* [PROBLEM DESCRIPTION]: With the pictures left out, set down the line containing "[8,218,240,235] Trovärdig ·" and each line after it to the end of the material, exactly as written.

* [GIVEN ENTRIES]:
--- --- ---
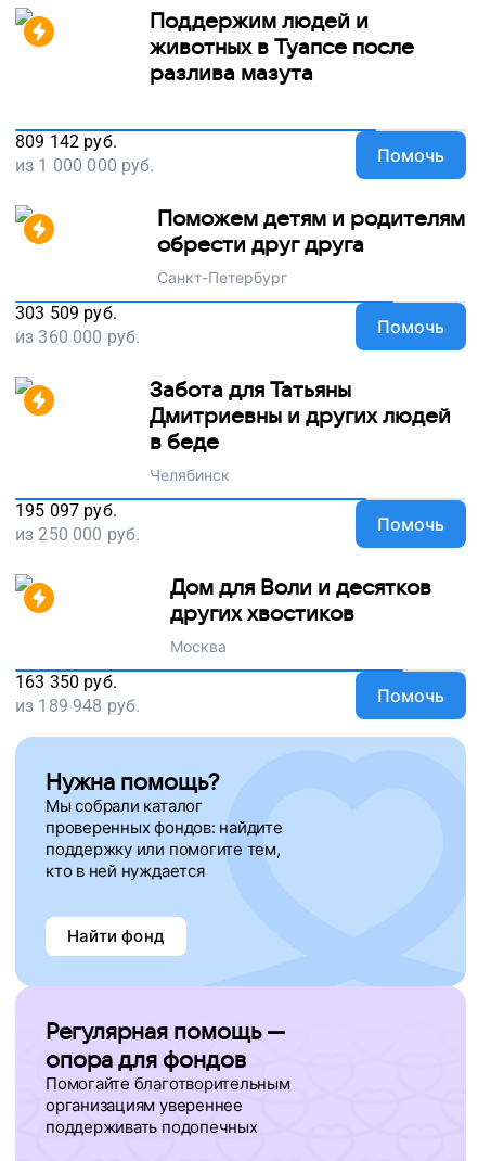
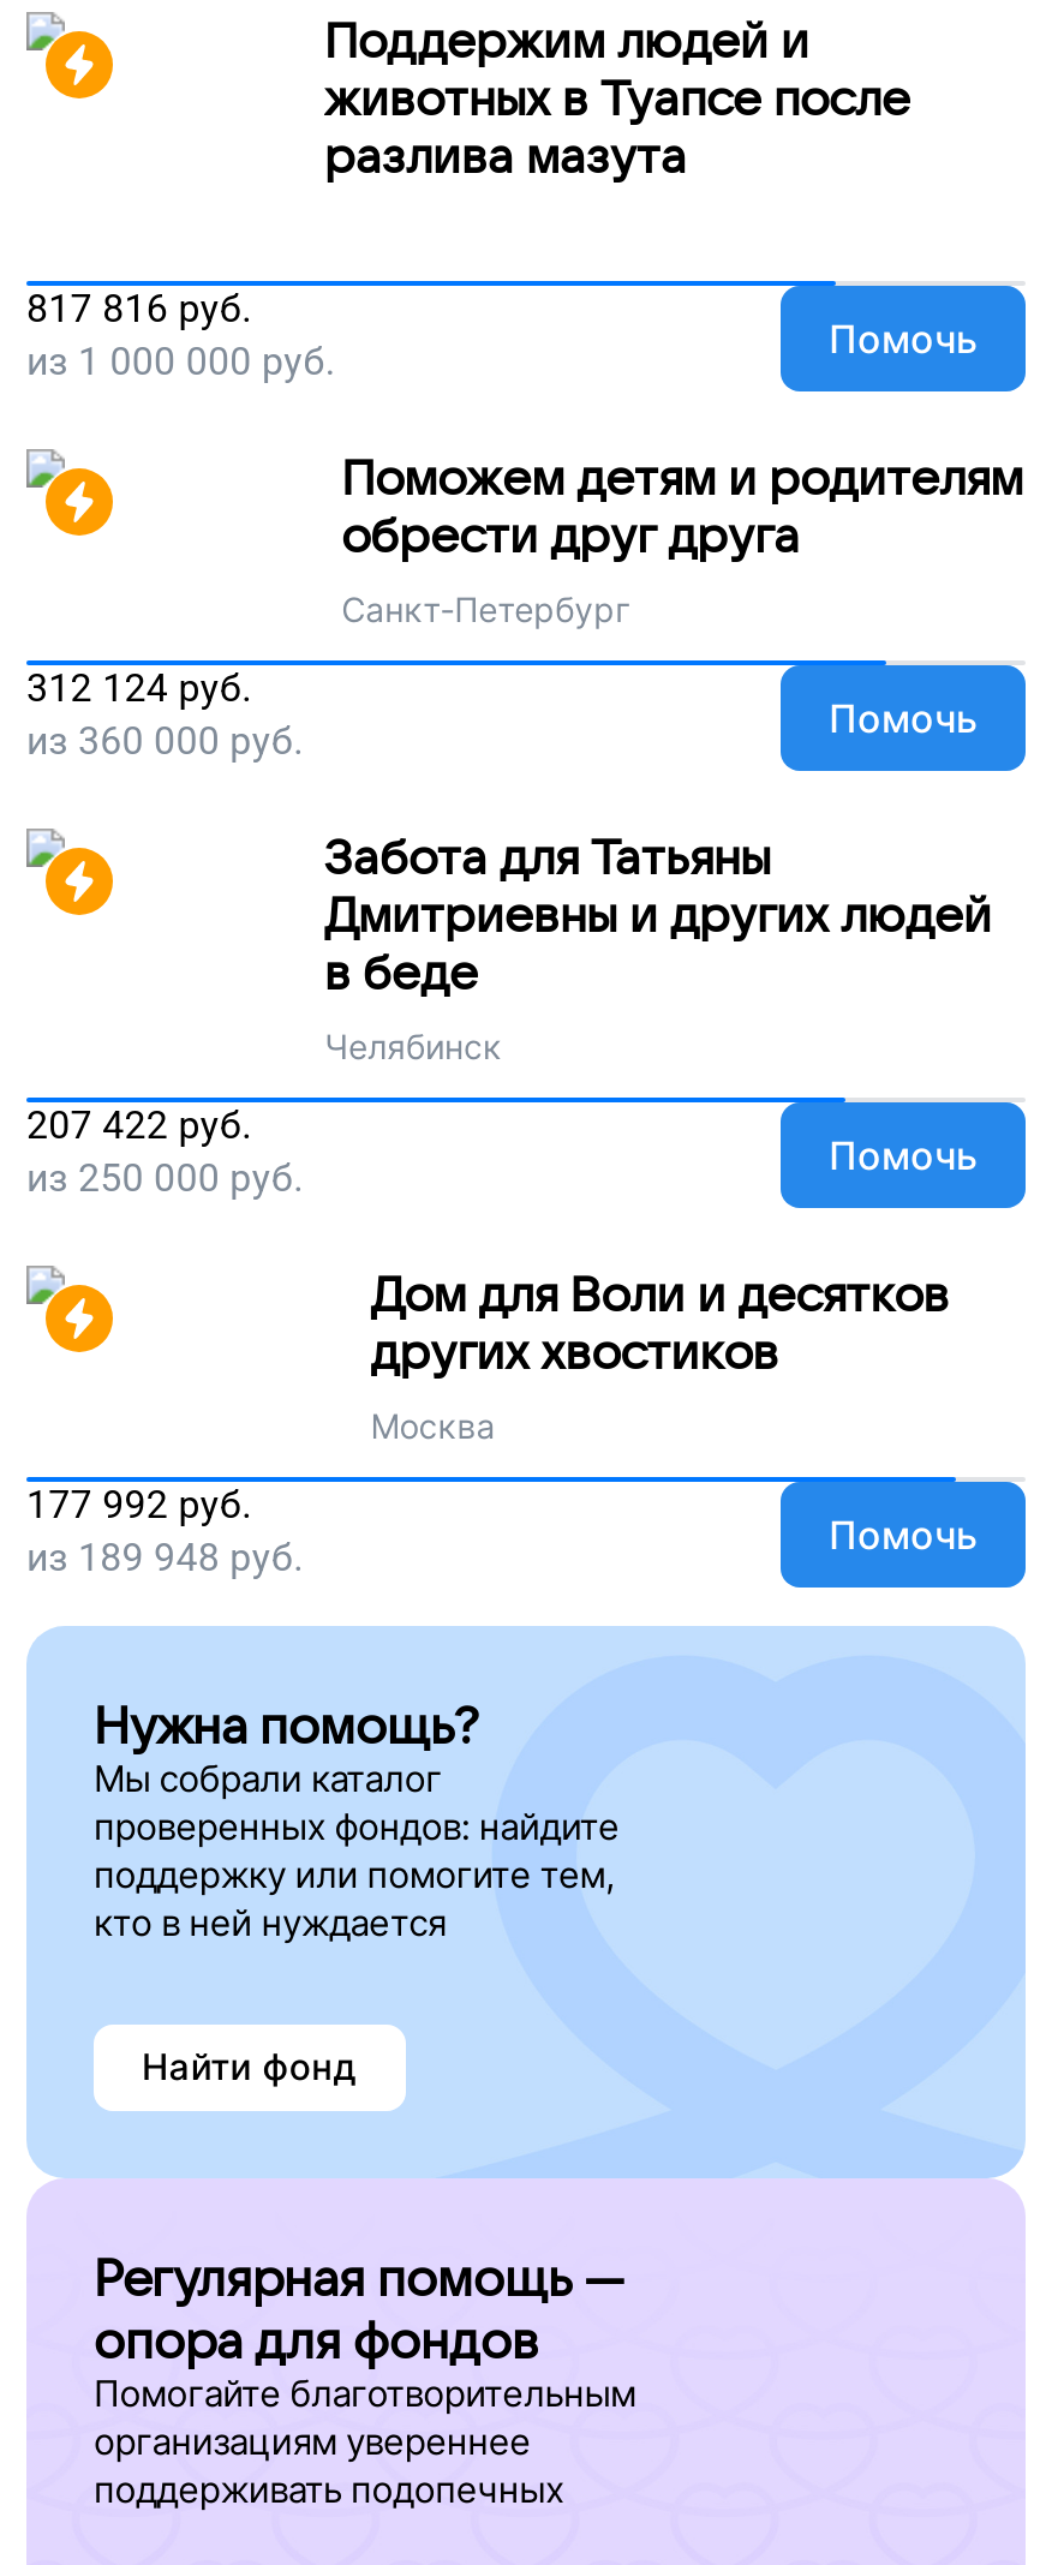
[15,132,117,152] 809 142 руб. -> [26,286,252,332] 817 816 руб.
[15,303,117,324] 303 509 руб. -> [26,666,252,711] 312 124 руб.
[15,500,117,521] 195 097 руб. -> [26,1103,252,1148] 207 422 руб.
[15,672,117,692] 163 350 руб. -> [26,1482,252,1528] 177 992 руб.

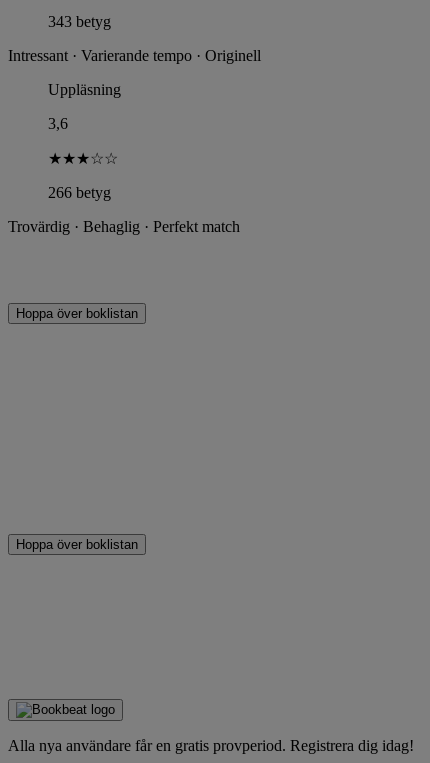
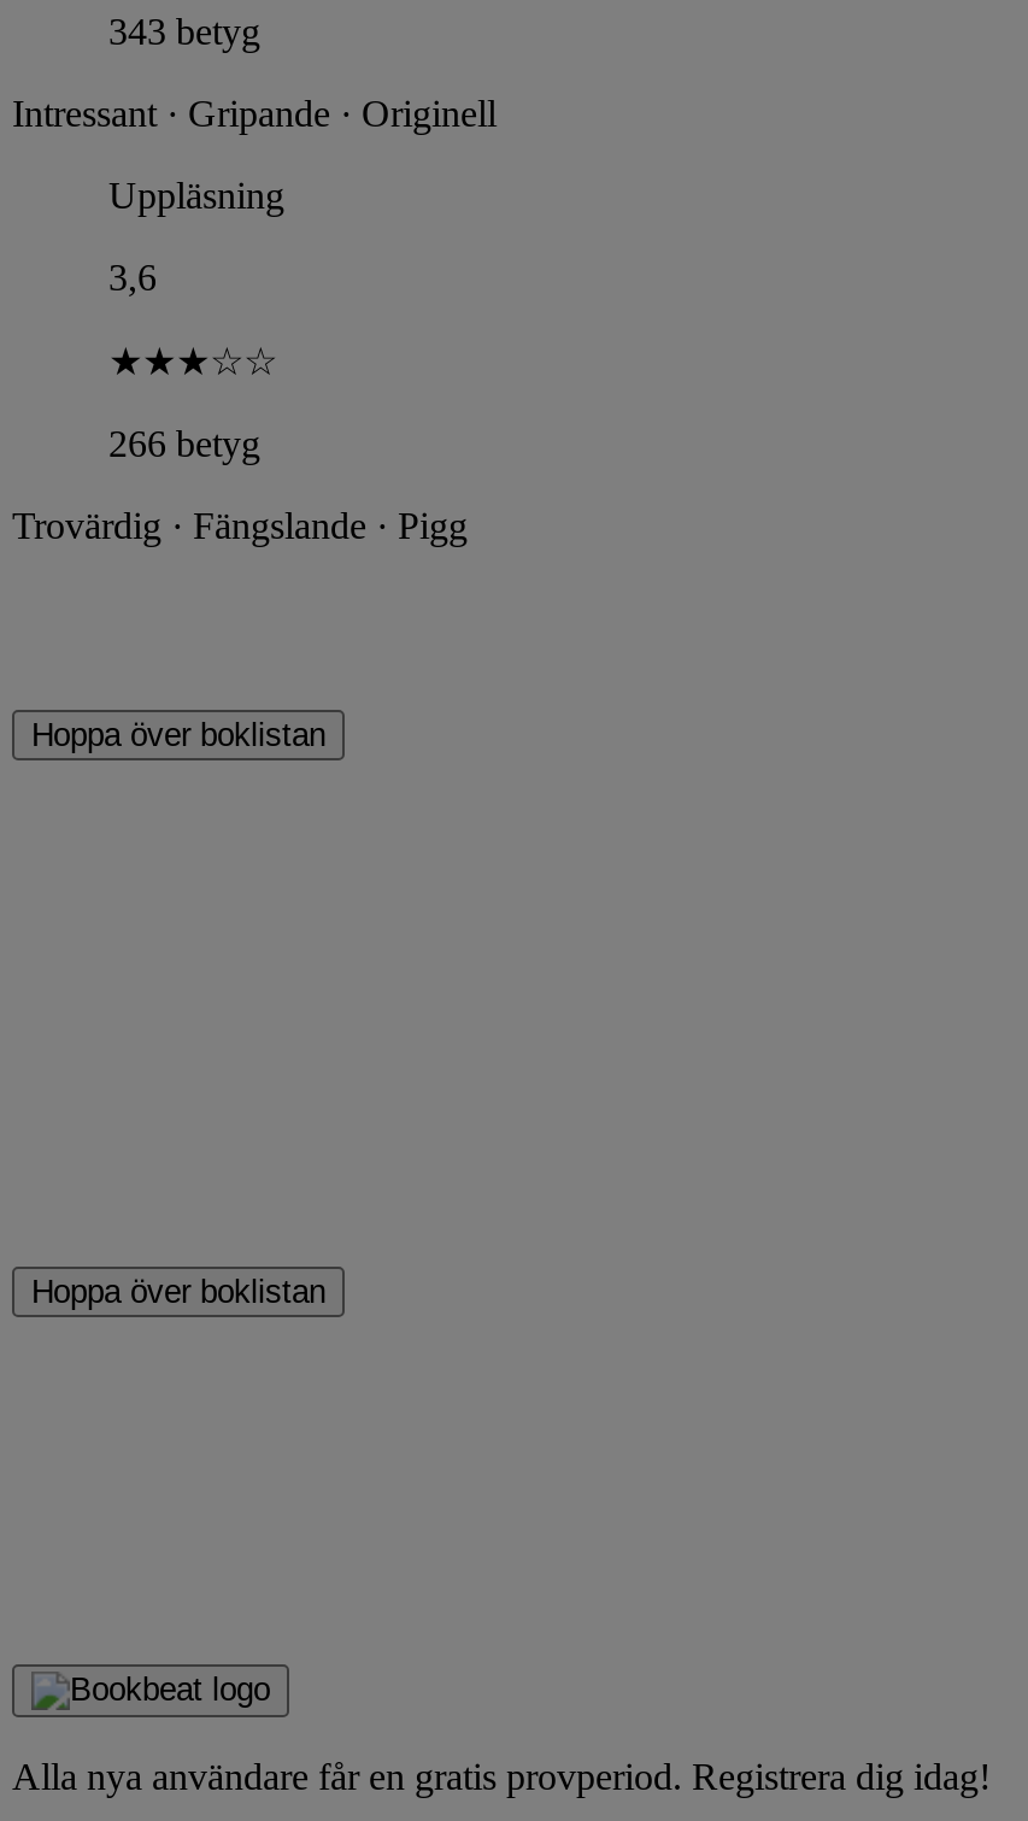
[8,47,261,64] Intressant · Varierande tempo · Originell -> [12,92,497,133] Intressant · Gripande · Originell
[8,218,240,235] Trovärdig · Behaglig · Perfekt match -> [12,504,468,545] Trovärdig · Fängslande · Pigg

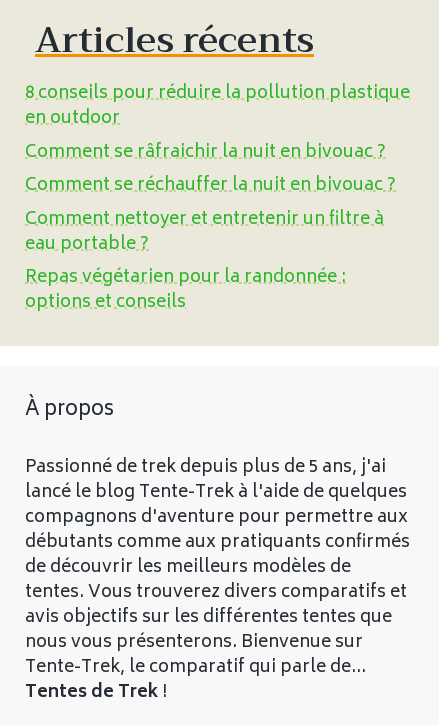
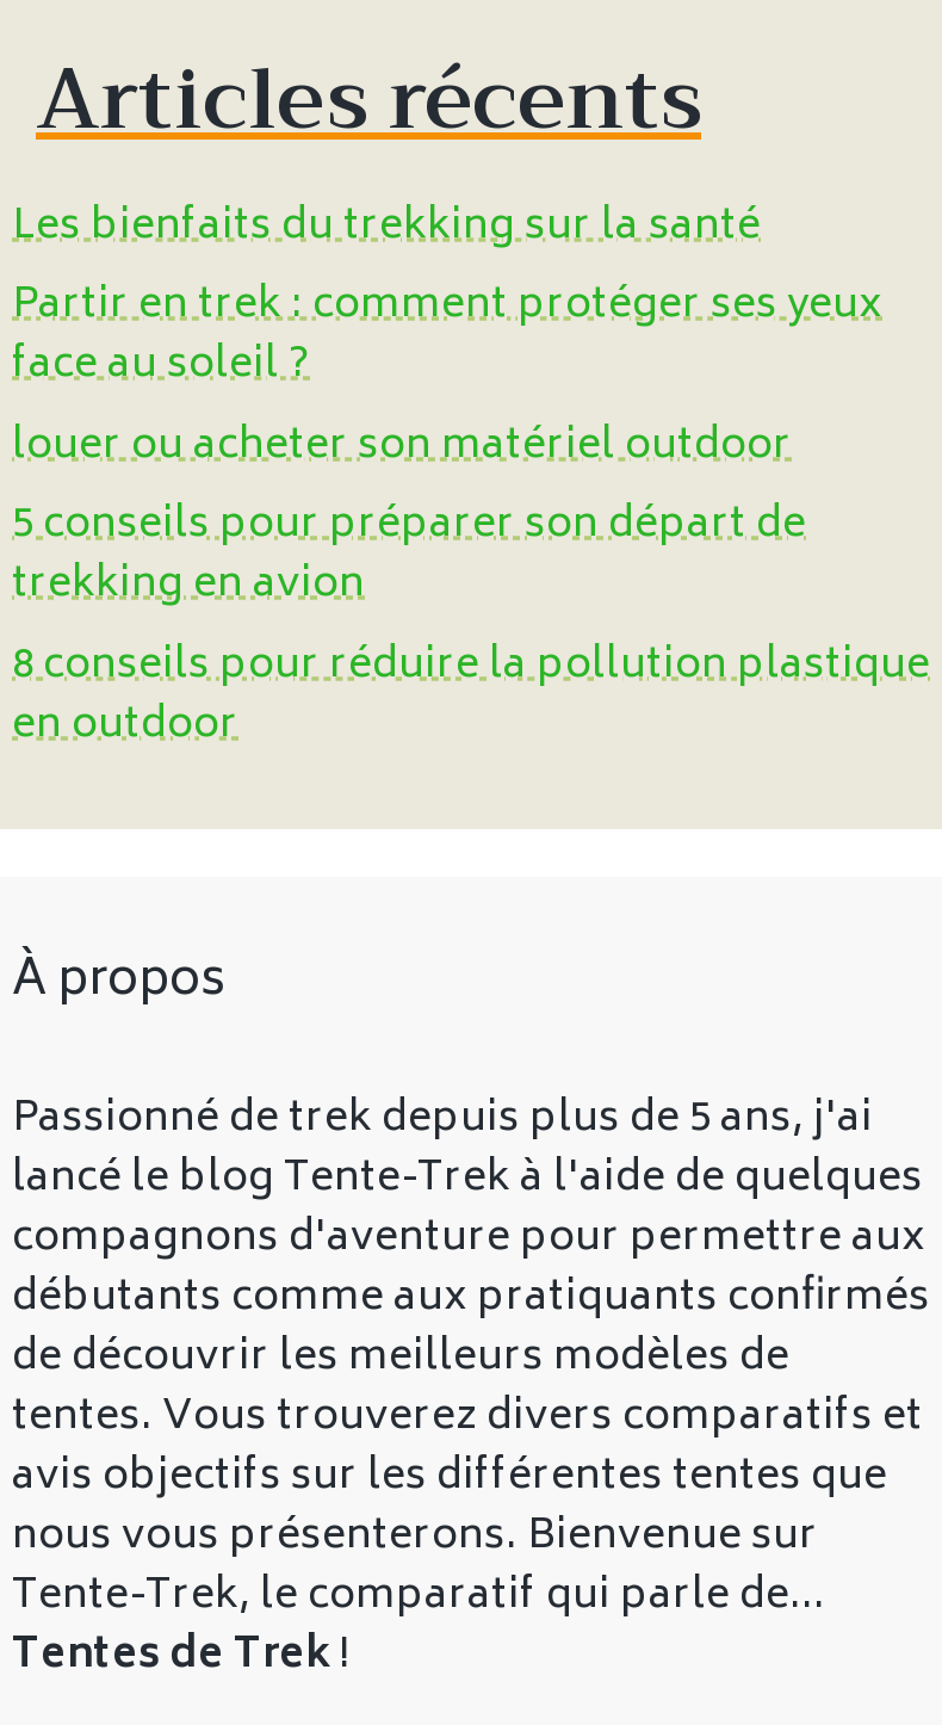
none -> [12,191,882,622] Les bienfaits du trekking sur la santé | Partir en trek : comment protéger ses yeux | face au soleil ? | louer ou acheter son matériel outdoor | 5 conseils pour préparer son départ de | trekking en avion
moved [25,79,410,134] -> [12,630,930,762]: 8 conseils pour réduire la pollution plastique | en outdoor
[25,138,396,318] Comment se râfraichir la nuit en bivouac ? | Comment se réchauffer la nuit en bivouac ? | Comment nettoyer et entretenir un filtre à | eau portable ? | Repas végétarien pour la randonnée : | options et conseils -> none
--- --- ---
* [ANSWER SPACE]:
[8,218,240,235] Trovärdig · Behaglig · Perfekt match -> [12,504,468,545] Trovärdig · Fängslande · Pigg

none -> [12,191,882,622] Les bienfaits du trekking sur la santé | Partir en trek : comment protéger ses yeux | face au soleil ? | louer ou acheter son matériel outdoor | 5 conseils pour préparer son départ de | trekking en avion
moved [25,79,410,134] -> [12,630,930,762]: 8 conseils pour réduire la pollution plastique | en outdoor
[25,138,396,318] Comment se râfraichir la nuit en bivouac ? | Comment se réchauffer la nuit en bivouac ? | Comment nettoyer et entretenir un filtre à | eau portable ? | Repas végétarien pour la randonnée : | options et conseils -> none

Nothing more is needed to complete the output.